◆ **WHAT YOU ARE ASKED TO DO**:
Your answer must consist only of the lines from the start of the entries through the line that holds "text: 9 -> 8", copied exactly, with no pictures.

+++ GIVEN DATA

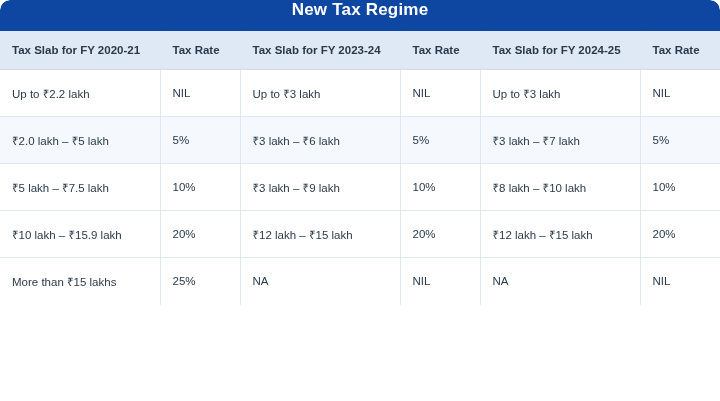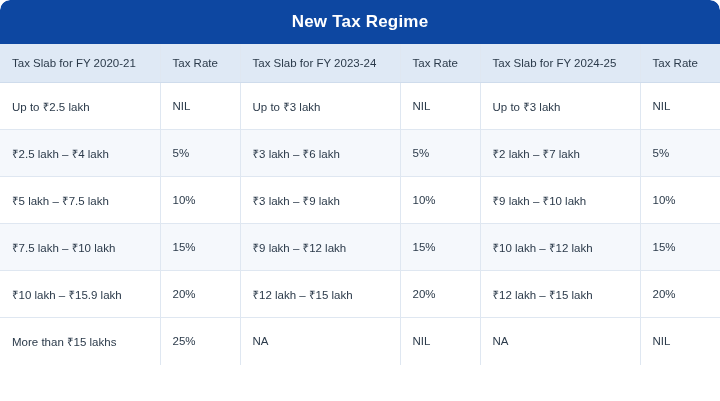"New Tax Regime" .title-bar { align-items: center -> none; height: 44px -> 31px }
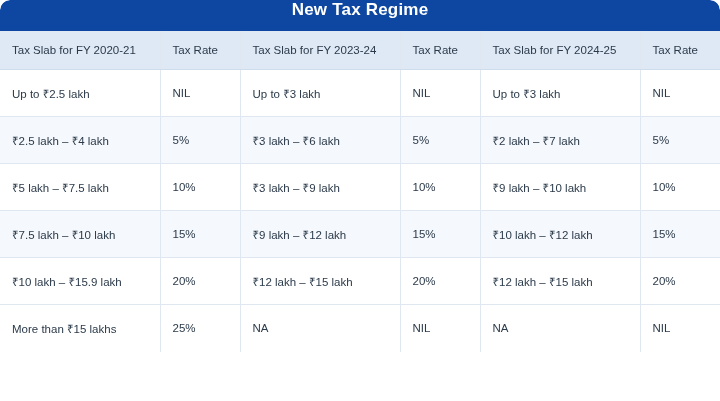"Tax Slab for FY 2020-21" table.tax-table thead th { font-weight: normal -> bold }
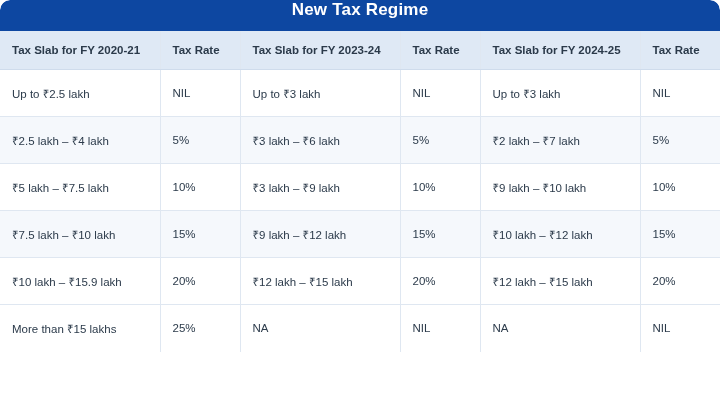"Up to ₹2.5 lakh" td { text: 2.5 -> 2.2 }
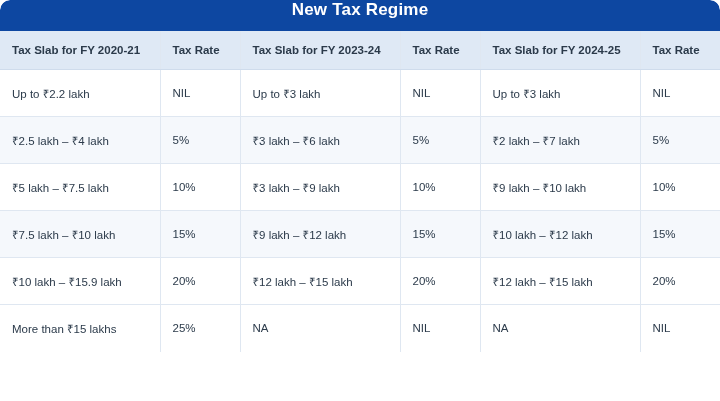"₹2.5 lakh – ₹4 lakh" td { text: 2.5 lakh – ₹4 -> 2.0 lakh – ₹5 }
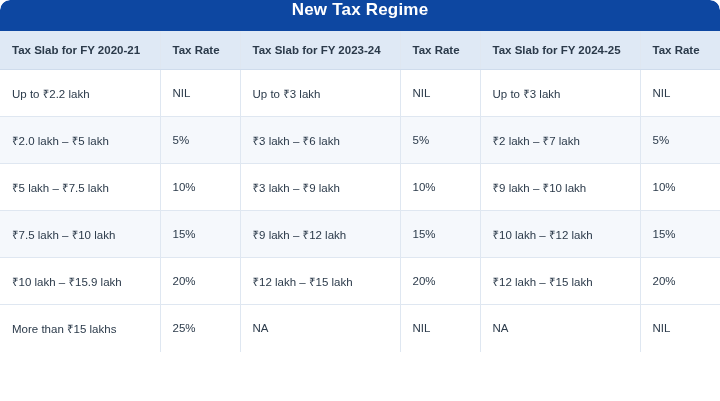"₹2 lakh – ₹7 lakh" td { text: 2 -> 3 }
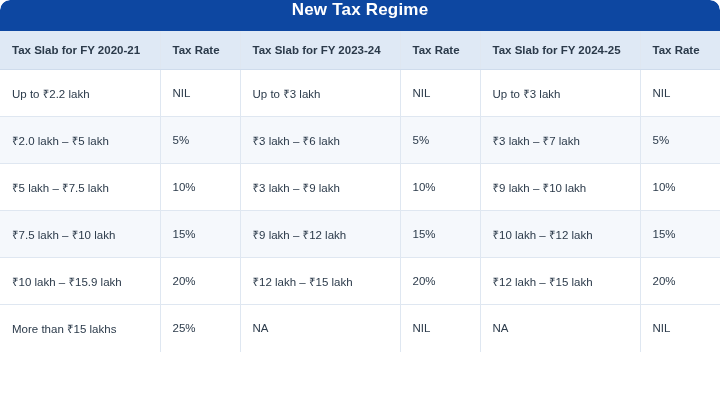"₹9 lakh – ₹10 lakh" td { text: 9 -> 8 }
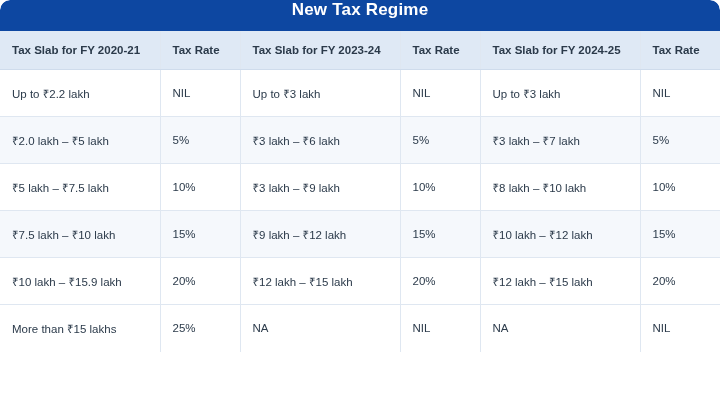"₹7.5 lakh – ₹10 lakh" tr.even { html: <tr> <td>₹7.5 lakh – ₹10 lakh</td> <td>15%</td> <td>₹9 lakh – ₹12 lakh</td> <td>15%</td> <td>₹10 lakh – ₹12 lakh</td> <td>15%</td> </tr> -> none }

++++++

◆ **EXPECTED ANSWER**:
"New Tax Regime" .title-bar { align-items: center -> none; height: 44px -> 31px }
"Tax Slab for FY 2020-21" table.tax-table thead th { font-weight: normal -> bold }
"Up to ₹2.5 lakh" td { text: 2.5 -> 2.2 }
"₹2.5 lakh – ₹4 lakh" td { text: 2.5 lakh – ₹4 -> 2.0 lakh – ₹5 }
"₹2 lakh – ₹7 lakh" td { text: 2 -> 3 }
"₹9 lakh – ₹10 lakh" td { text: 9 -> 8 }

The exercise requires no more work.